When in cases of police atrocity or malicious prosecution, the courts order compensation, it is to be paid by the government — only rarely do they make individual police officers pay.
Political parties and leaders, notably from the Congress, have been quick to link his trials and tribulations with his Muslim identity and the ‘hate agenda’; the fact that the high court and the Supreme Court cleared him of criminal charges amounting to a slap on the face of the government, and that the Assembly elections are near.
I would, of course, not make any such conjectures because presently we do not have enough evidence in this regard.
Dr Kafeel has also reportedly written to the UN Human Rights Commission alleging large-scale rights 'violations' and 'misuse' of stringent laws to "suppress voice of dissent" in India, but that is irrelevant here.
I could not get any official confirmation but Dr Kafeel claims that while eight doctors and other employees were suspended, only he was punished and all others were reinstated.

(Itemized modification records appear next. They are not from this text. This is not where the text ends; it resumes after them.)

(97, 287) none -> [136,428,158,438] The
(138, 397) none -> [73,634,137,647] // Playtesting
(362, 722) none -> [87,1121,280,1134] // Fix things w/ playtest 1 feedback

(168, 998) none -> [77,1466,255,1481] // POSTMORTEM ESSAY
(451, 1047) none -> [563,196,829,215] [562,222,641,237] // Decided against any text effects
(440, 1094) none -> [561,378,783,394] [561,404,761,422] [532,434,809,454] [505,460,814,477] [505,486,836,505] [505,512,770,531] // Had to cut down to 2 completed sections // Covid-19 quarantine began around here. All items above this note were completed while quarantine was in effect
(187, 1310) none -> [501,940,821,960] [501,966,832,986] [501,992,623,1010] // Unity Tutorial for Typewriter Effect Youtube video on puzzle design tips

He also says that after the first inquiry gave him a clean chit; the government ordered a fresh inquiry in October 2019 claiming that the first inquiry had not taken some facts into account. He says that he had challenged this second inquiry in the high court and the next date of hearing was fixed for 7 December.
However, the government dismissed him. The Principal Secretary (Medical Education) has said that detailed information about Khan's dismissal would be given in court. Apparently, his alleged private practice is also taken into account.

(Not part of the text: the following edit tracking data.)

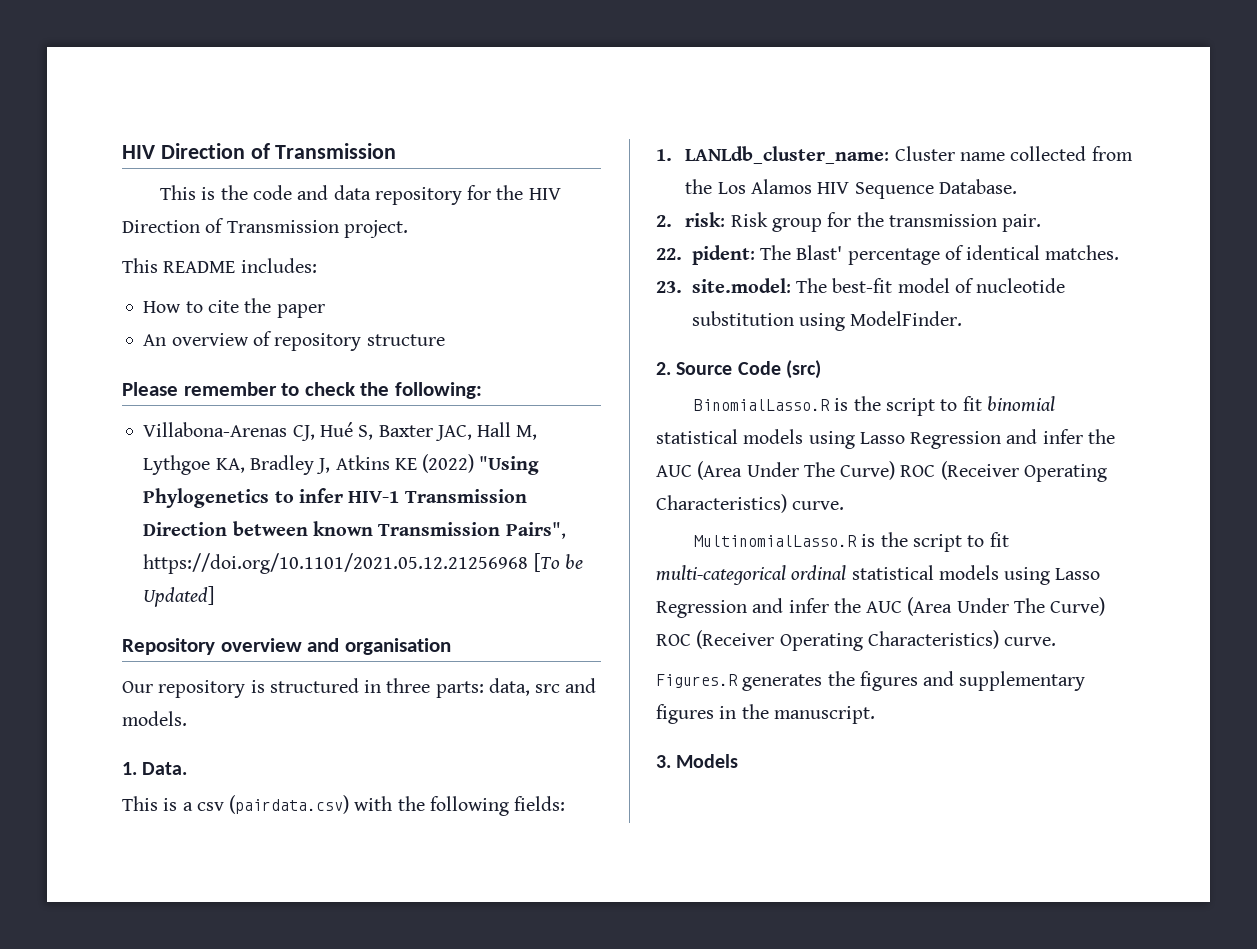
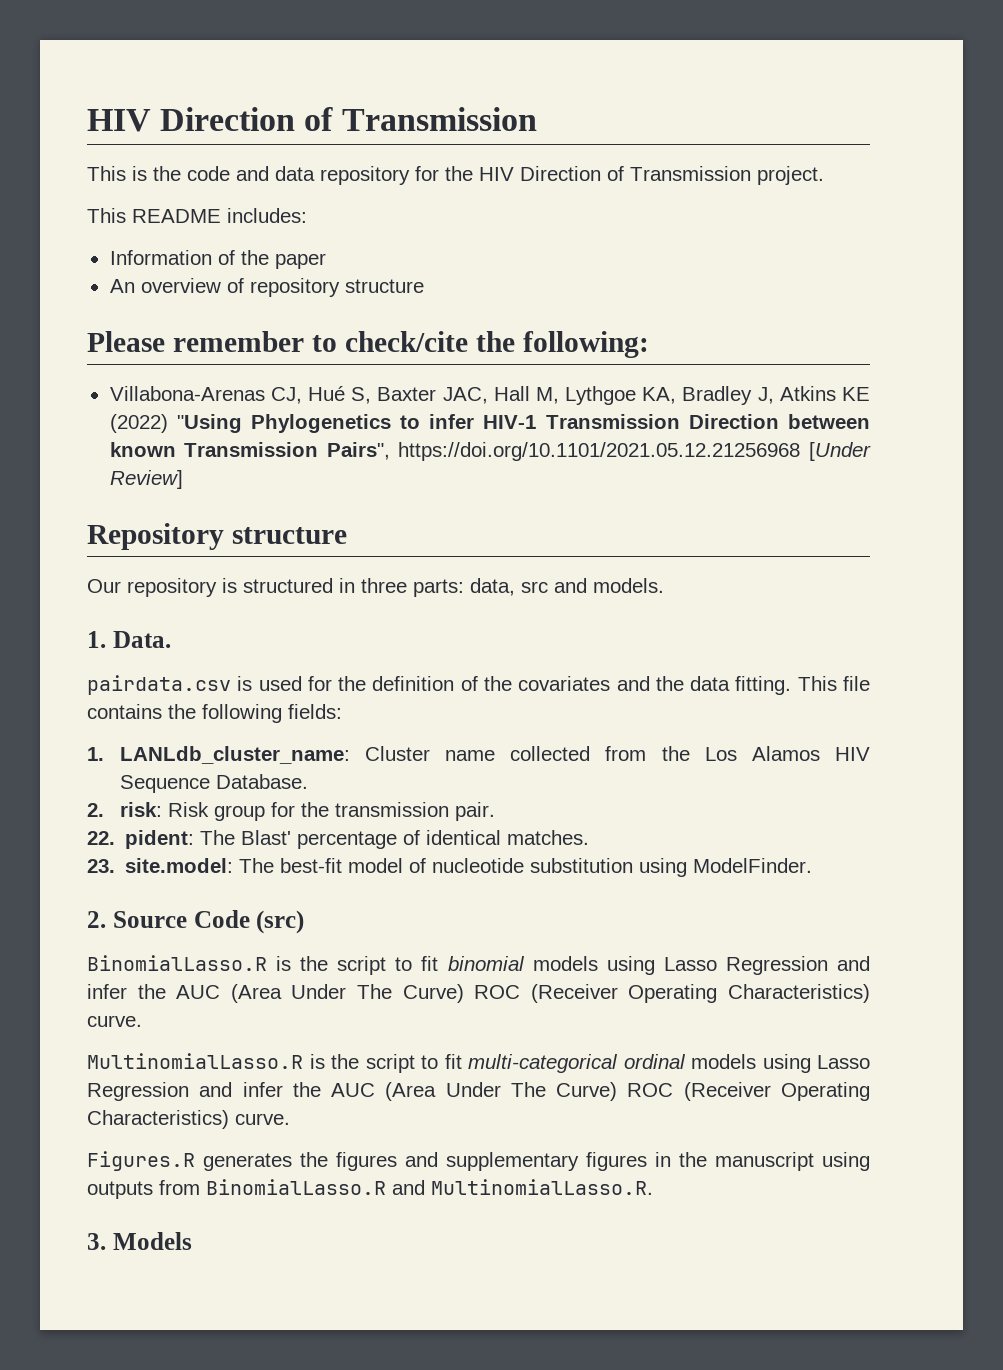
[143,300,239,313] How to cite -> [109,250,235,265] Information of
[304,382,355,396] check -> [344,331,468,352] check/cite
[533,553,583,572] [143,586,215,607] [122,638,451,655] [To be Updated] // Repository overview and organisation -> [809,442,871,461] [109,470,183,489] [87,523,347,550] [Under Review] // Repository structure
[122,795,393,814] This is a csv (pairdata.csv) with -> [87,675,871,695] [87,704,162,719] pairdata.csv is used for the definition of the covariates and the data fitting. This file contains
[656,429,738,444] statistical -> (525, 963) none
[851,565,934,580] statistical -> (686, 1061) none
[773,706,875,724] manuscript. -> [715,1152,870,1171] [87,1179,653,1199] manuscript using outputs from BinomialLasso.R and MultinomialLasso.R.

Having been in the government for 35 years and being thoroughly conversant with the rules pertaining to disciplinary proceedings, I find the dismissal of Dr Kafeel Ahmed Khan curious, in fact very curious to say the least.
He had to fight a long legal battle to get justice from the high court for that. Now, he will be obliged to fight an equally long and arduous legal battle against the dismissal order. This is indeed deeply worrisome.
(Dr NC Asthana, a retired IPS officer, has been DGP Kerala. Amongst his 49 books, he is also the author of ‘State Persecution of Minorities and Underprivileged in India’ and ‘Why Rapes: India’s New Epidemic’. This is an opinion piece. The views expressed above are the author’s own. The Quint neither endorses nor is responsible for them.)